However, with all hazard I have ventured what I thought my duty to speak in season, and to forewarn my country in time; wherein I doubt not but there

be many wise men in all places and degrees, but am sorry the effects of wisdom are so little seen among us. Many circumstances and particulars I could have added in those things whereof I have spoken: but a few main matters now put speedily in execution, will suffice to recover us, and set all right: and there will want at no time who are good at circumstances; but men who set their minds on main matters, and sufficiently urge them in these most difficult times I find not many.
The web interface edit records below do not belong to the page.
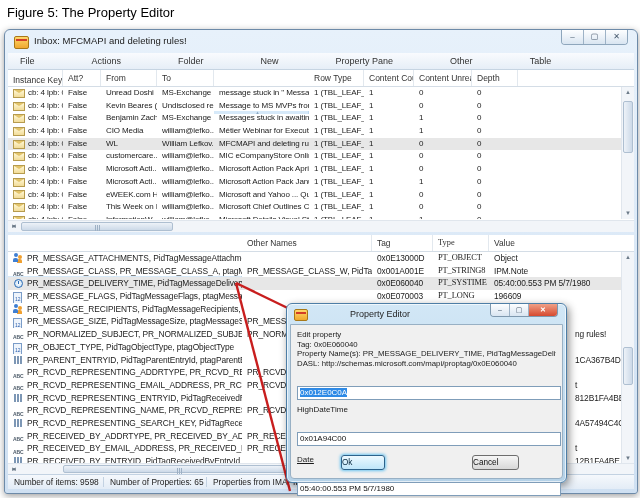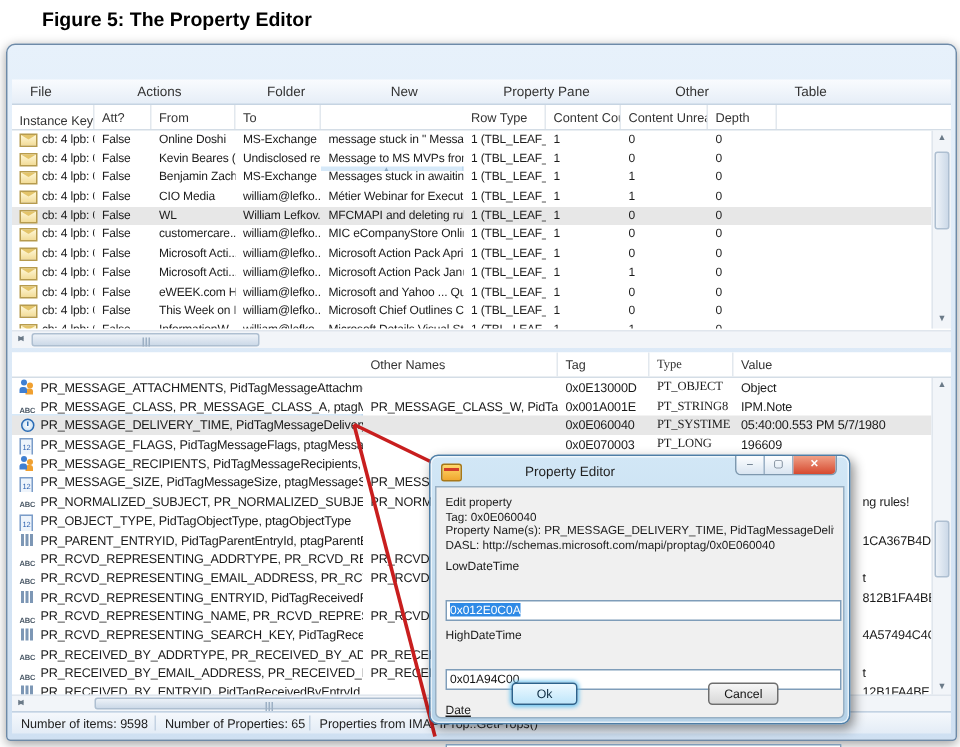"Figure 5: The Property Editor" .figure-title { font-weight: bold -> normal; margin-left: 21px -> none }
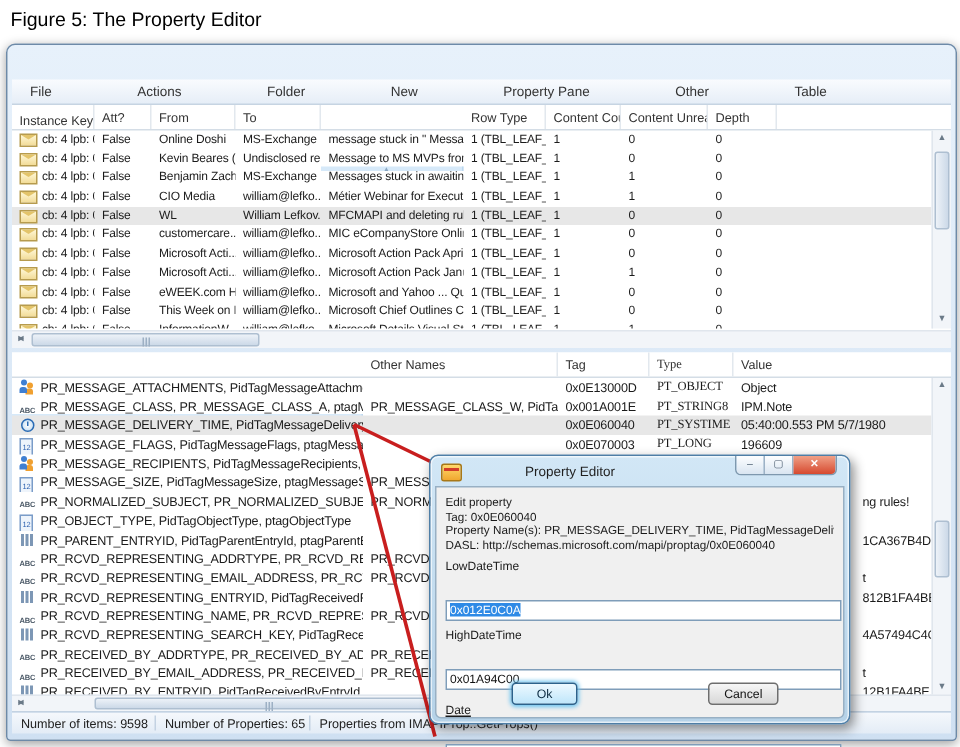"Inbox: MFCMAPI and deleting rules!" div.titlebar { html: none -> <div> <span></span> <span>Inbox: MFCMAPI and deleting rules!</span> <span> <span>–</span> <span>▢</span> <span>✕</span> </span> </div> }
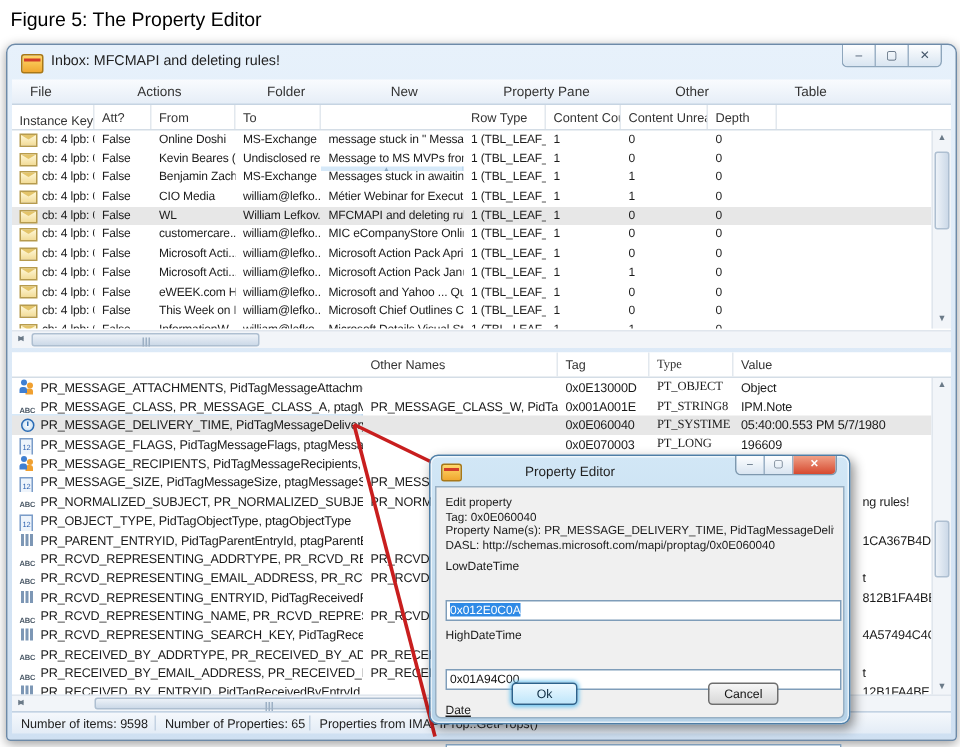"Online Doshi" div.mc { text: Online -> Unread }
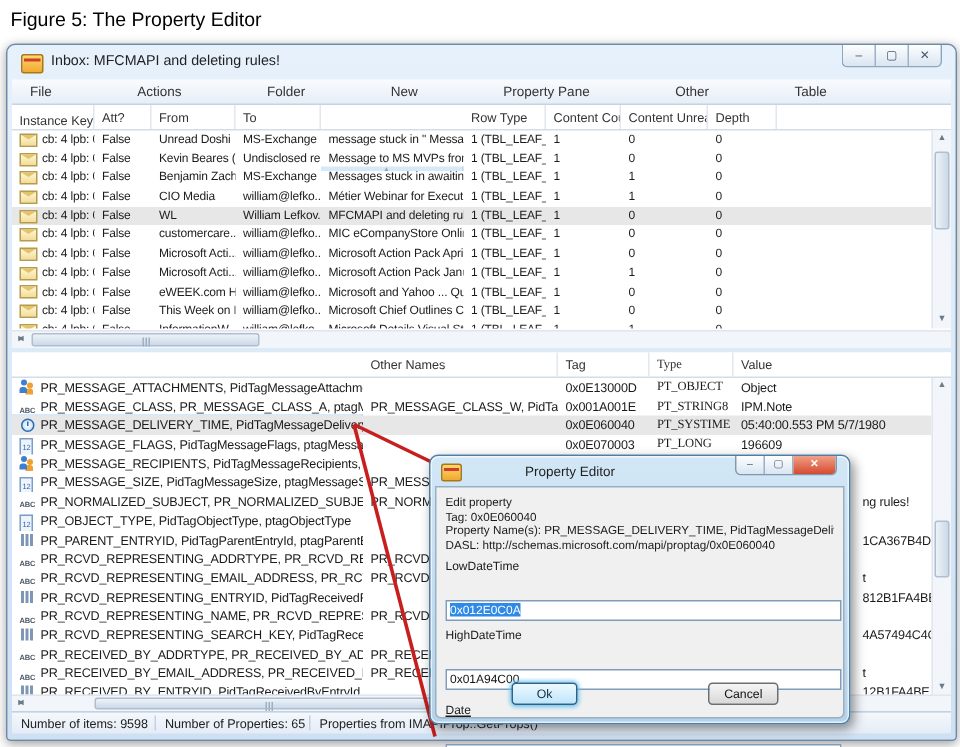"LowDateTime" div.fldlbl { html: <div>LowDateTime</div> -> none }
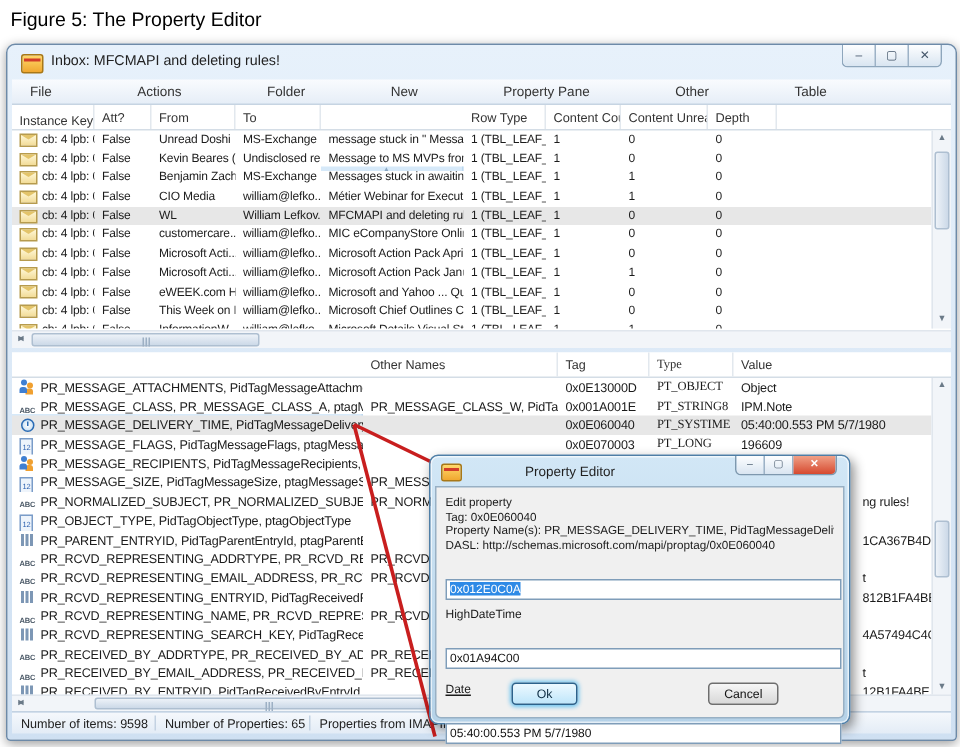"Ok" .btn { text-align: center -> none }
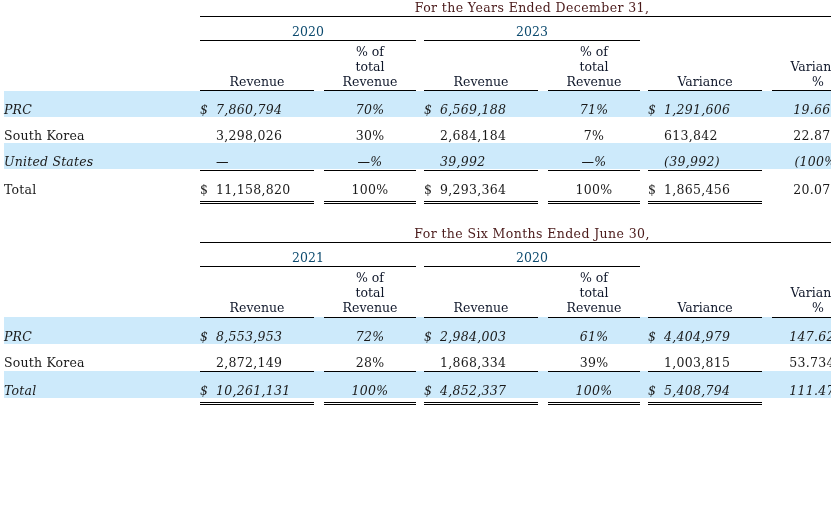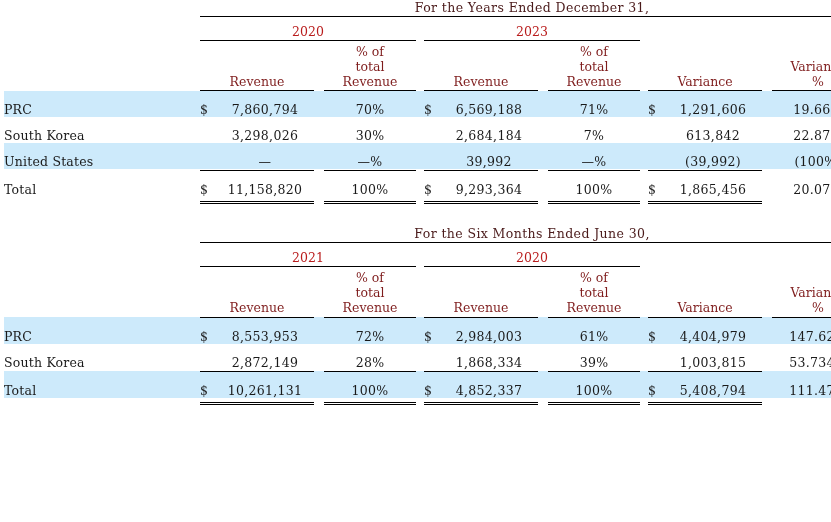"2020" .hdr-year { color: #b91c1c -> #0c4a6e }
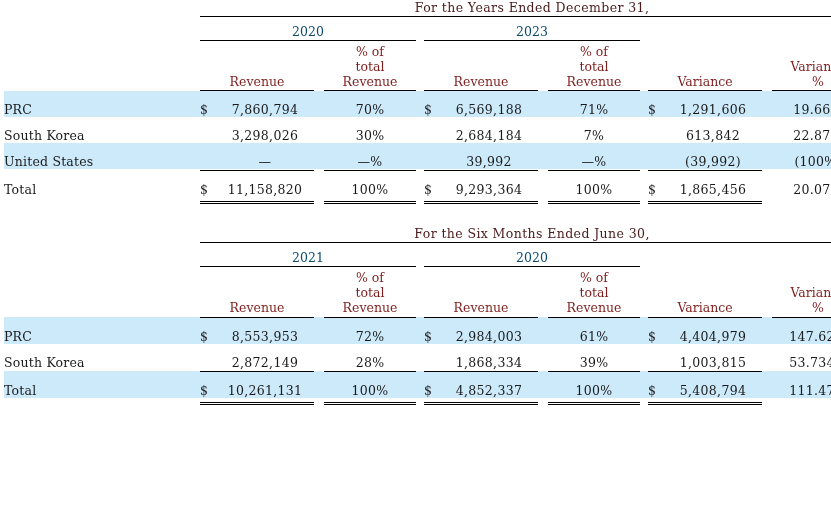"% of" .hdr-sub { color: #7f1d1d -> #0f172a }
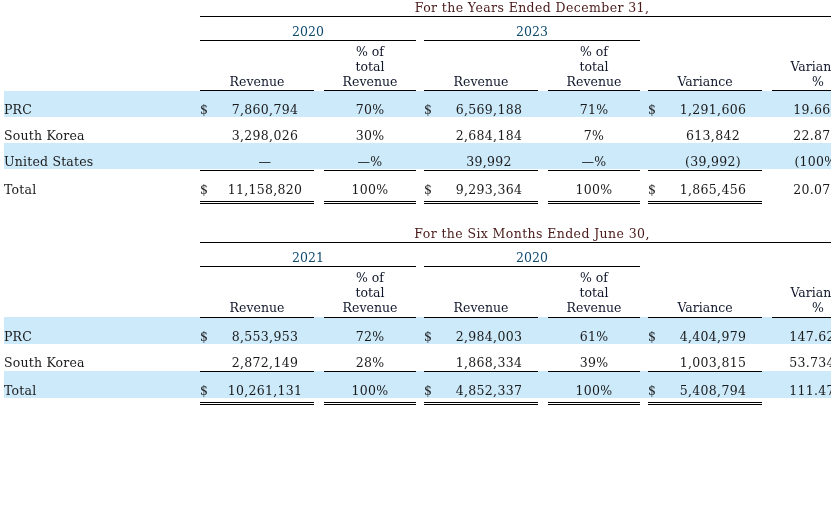"PRC" tr.data.shaded td { font-style: none -> italic }
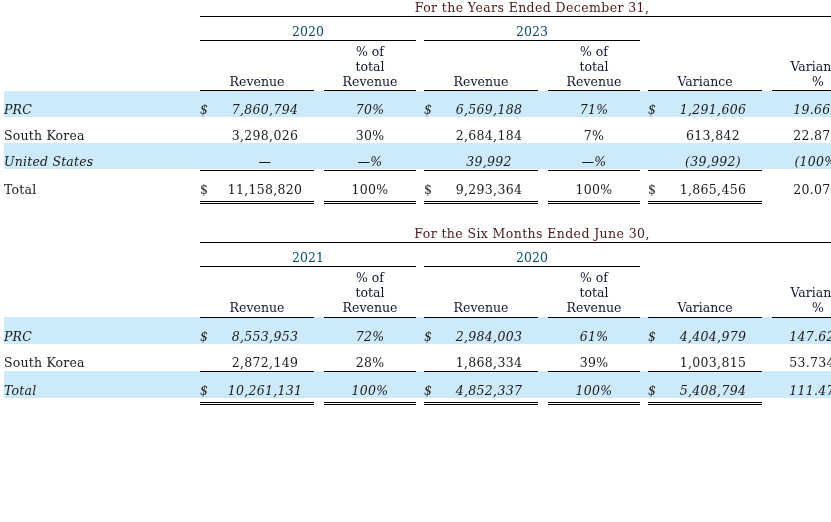"7,860,794" .num { text-align: center -> left }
What I have spoken, is the language of that which is not called amiss "The good old Cause:" if it seem strange to any, it will not seem more strange, I hope, than convincing to backsliders. Thus much I should perhaps have said, though I was sure I should have spoken only to trees and stones; and had none to cry to, but with the prophet, "O earth, earth, earth!" to tell the very soil itself, what her perverse inhabitants are deaf to. Nay, though what I have spoke should happen (which thou suffer not, who didst create mankind free! nor thou next, who didst redeem us from being servants of men!) to be the last words of our expiring liberty. But I trust I shall have spoken persuasion to abundance of sensible and ingenuous men; to some, perhaps, whom God may raise from these stones to become children of reviving liberty; and may reclaim, though they seem now choosing them a captain back for Egypt, to bethink themselves a little, and consider whither they are rushing; to exhort this torrent also of the people, not to be so impetuous, but to keep their due channel; and at length recovering and uniting

their better resolutions, now that they see already how open and unbounded the insolence and rage is of our common enemies, to stay these ruinous proceedings, justly and timely fearing to what a precipice of destruction the deluge of this epidemic madness would hurry us, through the general defection of a misguided and abused multitude.

NOTES

AREOPAGITICA

Page 5. trivial and malignant encomium. Bishop Joseph Hall had, Milton argues, flattered Parliament in A Humble Remonstrance to the High Court of Parliament whereas he had himself offered honorable praise in his reply to that work, An Apology for Smectymnuus. See Introduction.

Page 6. I could name him. Isocrates wrote an oration, Areopagiticus (355 B. C.), in which he professed to plead before the ecclesia for the restoration of the court of the Areopagus to its ancient function in the Athenian democracy. Milton's speech, similarly written for a similar occasion and purpose, was therefore by him similarly entitled.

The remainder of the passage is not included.